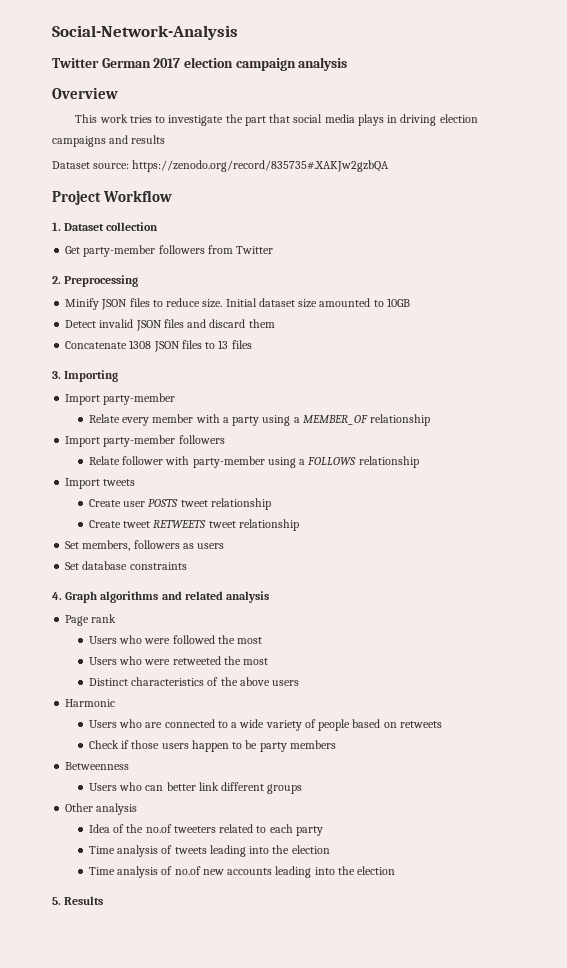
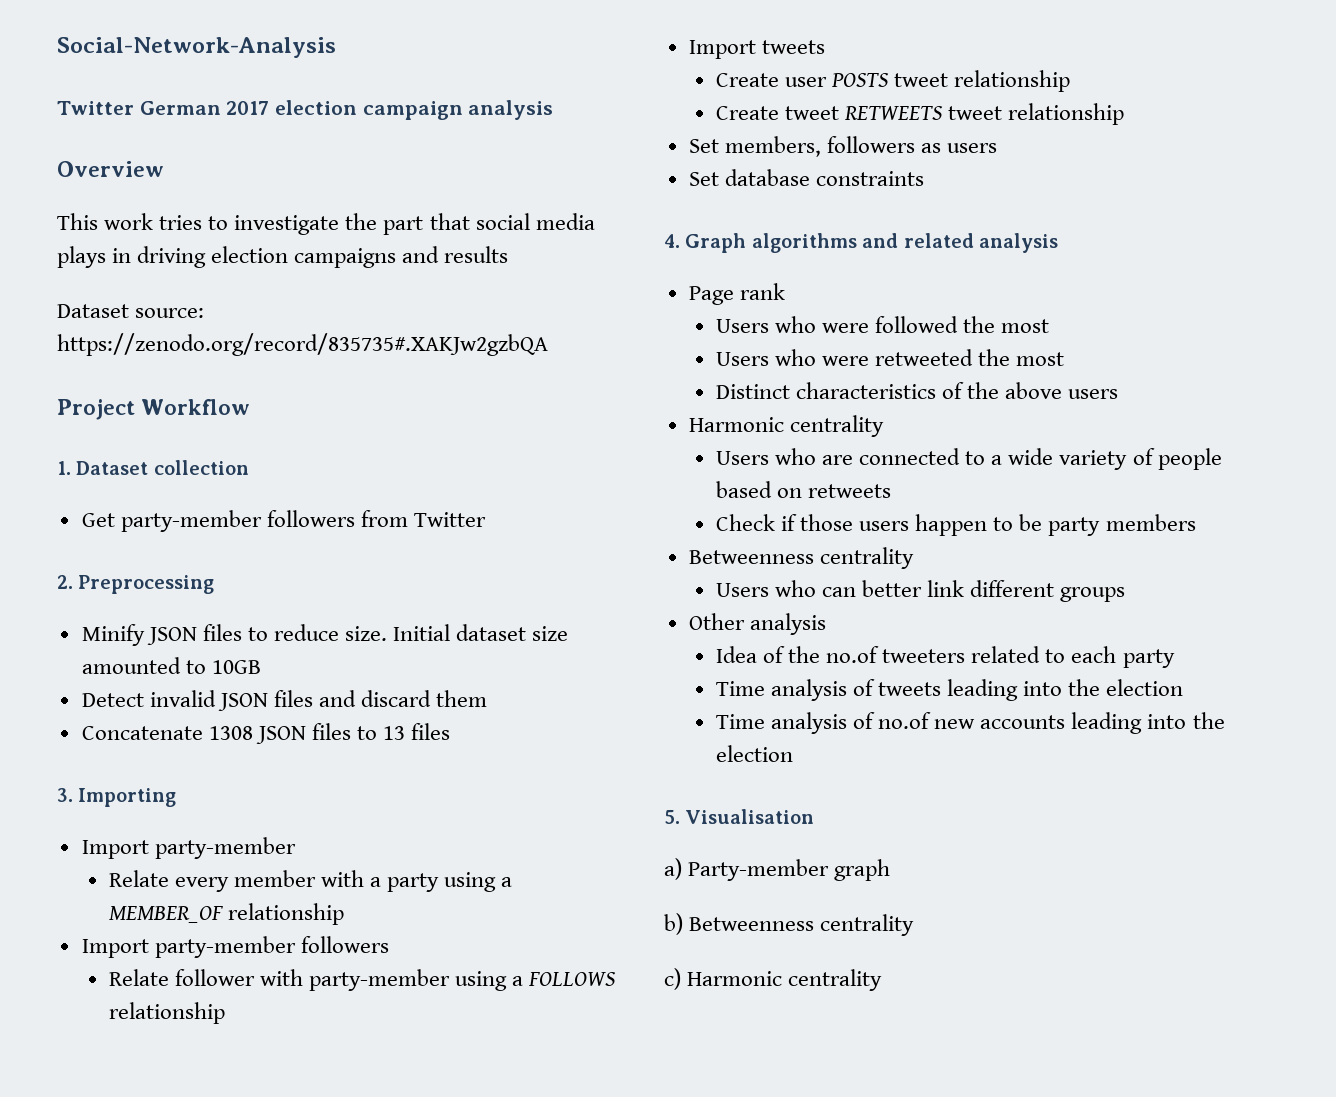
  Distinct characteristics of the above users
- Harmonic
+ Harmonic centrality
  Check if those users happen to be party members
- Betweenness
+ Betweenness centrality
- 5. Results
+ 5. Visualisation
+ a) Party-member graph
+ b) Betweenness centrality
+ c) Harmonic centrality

* [Task brief]:
Where in the records does the string "centrality" appear? Copy every line that has it.

* [Exercise result]:
+ Harmonic centrality
+ Betweenness centrality
+ b) Betweenness centrality
+ c) Harmonic centrality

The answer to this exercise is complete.